Driverless car creator Zoox is bringing in staff from Tesla as it celebrates being approved for live testing of its driverless car on California roads by the state Department of Motor Vehicles. Zoox is the 12th firm approved by the regulator.

Zoox seeks to revolutionize the transportation service industry, not invent a new type of automobile, according to an April 2014 interview with co-founder Tim Kentley-Klay by Driverless Transportation (See “Catching Up with Zoox”).

That fits with a current company description posted on a LinkedIn site of new board member Laurie Yoler. She has an extensive history with Tesla and joined the Zoox board in December.

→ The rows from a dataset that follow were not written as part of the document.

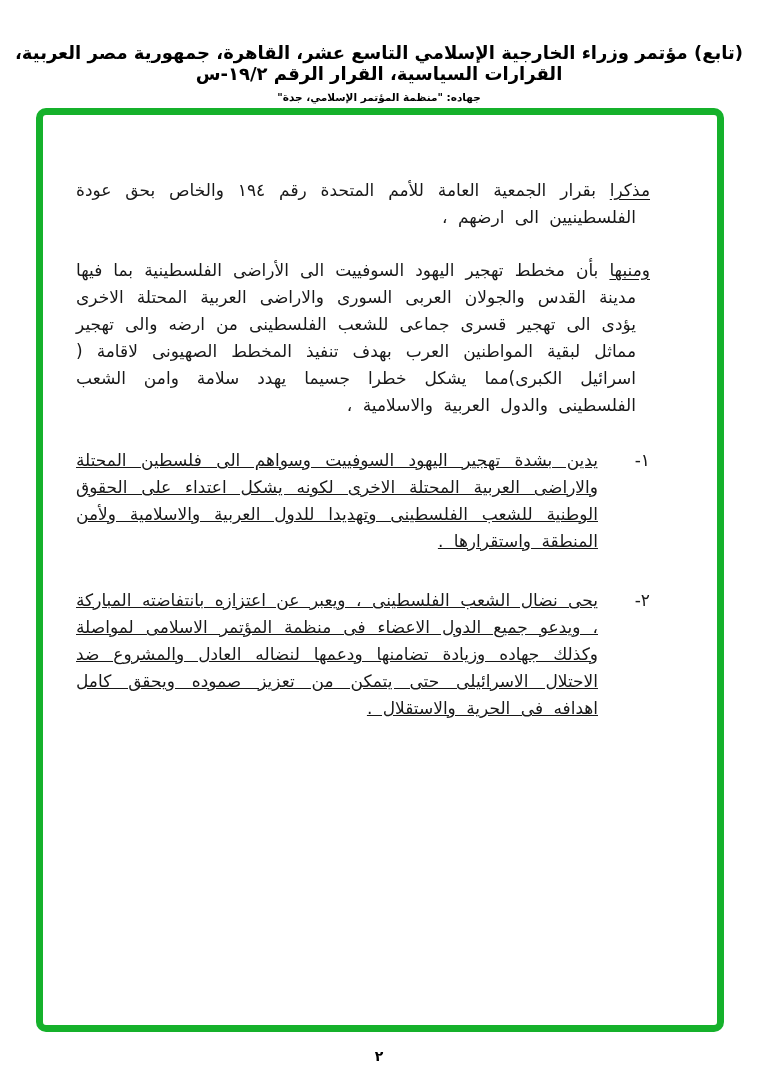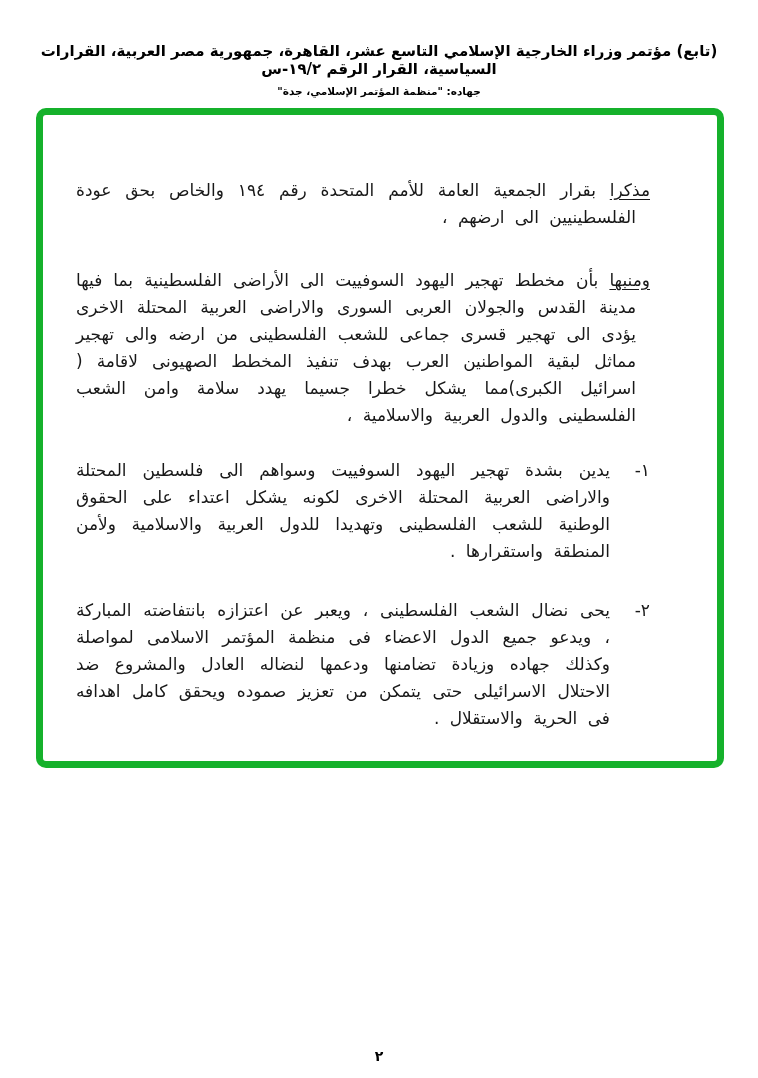"(تابع) مؤتمر وزراء الخارجية الإسلامي" .header-line1 { font-size: 15px -> 18px }
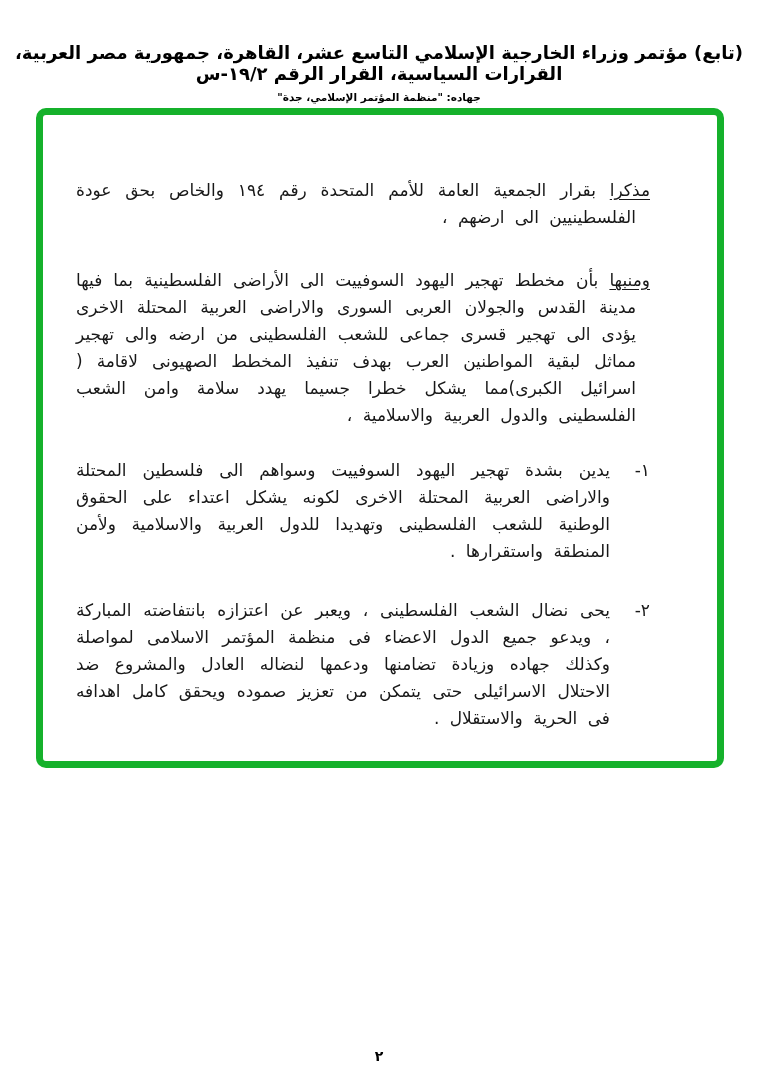"مذكرا بقرار الجمعية العامة للأمم" .scan-frame { height: 660px -> 924px }
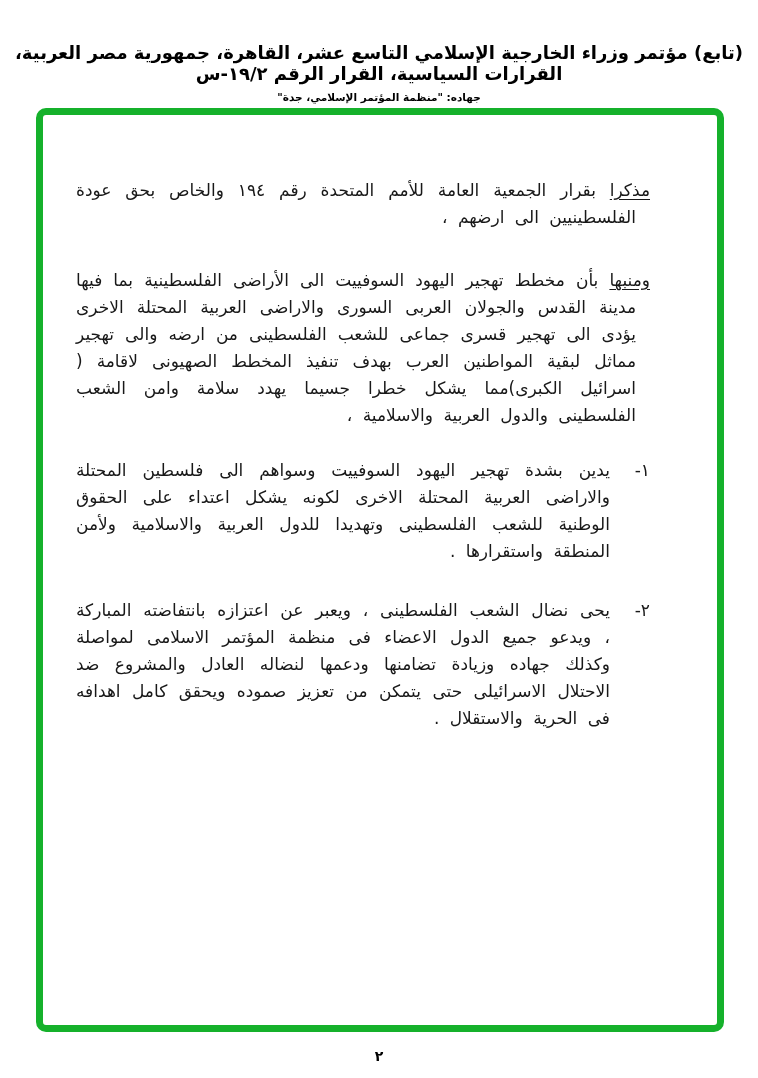"ومنبها بأن مخطط تهجير اليهود" .para + .para { margin-top: 36px -> 26px }
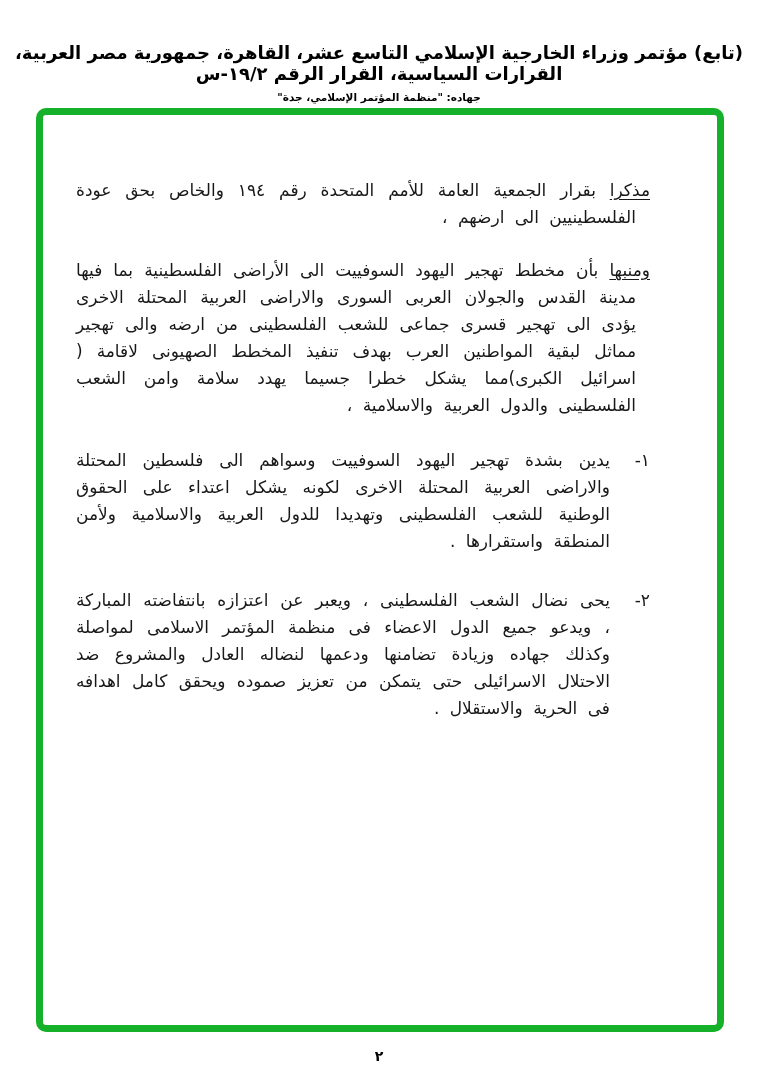"يدين بشدة تهجير اليهود السوفييت" .item-text { margin-right: 10px -> 22px; text-decoration: none -> underline }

According to Yoler’s write up, Zoox is:

“a robotics company pioneering autonomous mobility. We are developing our own fully autonomous electric vehicle and the supporting ecosystem required to bring the technology to market at scale. … Zoox aims to provide the next generation of mobility-as-a-service in urban environments. The company is venture backed and presently in stealth mode.”

Mobility as a Service (MaaS) is growing in the autonomous vehicle space as car-sharing, ride-sharing firms like Uber, Lyft, and Car2Go expand. MaaS could become a combination of publicly- and privately-owned transportation services provided on a subscription basis. Some say MaaS could replace private vehicle ownership for many consumers.

According to press reports Zoox was founded by Kentley-Klay, an Australian film director and designer, and Jesse Levinson, a Stanford University engineer who worked with Sebastian Thrun, the first director of Google’s self-driving car program.

TESLA CONNECTION

Zoox offers a virtually empty website. Its street address is the same as that of SLAC National Accelerator Laboratory that sits on the Stanford University campus. Stanford operates SLAC for the U.S. Department of Energy Office of Science.

zoox4Yoler is a venture capital investor and a founding board member of Tesla, serving in various roles with the electric vehicle OEM from 2003 to 2013.

Zoox appears to be recruiting others from Tesla which last year launched ‘Autopilot’, an over-the-air software update that gave many of its vehicles semi-autonomous capabilities.

Current Zoox staff with a Tesla background include its Head of Talent, the Director of Manufacturing and Supply Chain, and a talent and marketing staffer, according to LinkedIn postings.

Zoox may also have connections with the influential Silicon Valley venture capital firm Draper Fisher Jurvetson. Yoler was with DFJ when it backed Tesla.

By some reports Zoox is backed by DFJ though the VC firm’s website doesn’t list it in its current portfolio of companies.

NO WINDSHIELD, WHEEL, PEDALS

Zoox’s first public model was a futuristic roadster-style vehicle that predated the driverless car that Mercedes rolled out to massive attention at CES 2015. That Zoox model had no front or back, no windshield, no steering wheel, no brake pedal.

In a 2013 video from Drive the Nation, Kentley-Klay discusses his design concept that offered four independent control systems centered on the wheels, and four seats that faced each other.

At one point, the vehicle was called the L4, a nod to the Level 4 fully autonomous vehicle as defined by the National Highway Traffic Safety Administration. The goal was a 2020 launch.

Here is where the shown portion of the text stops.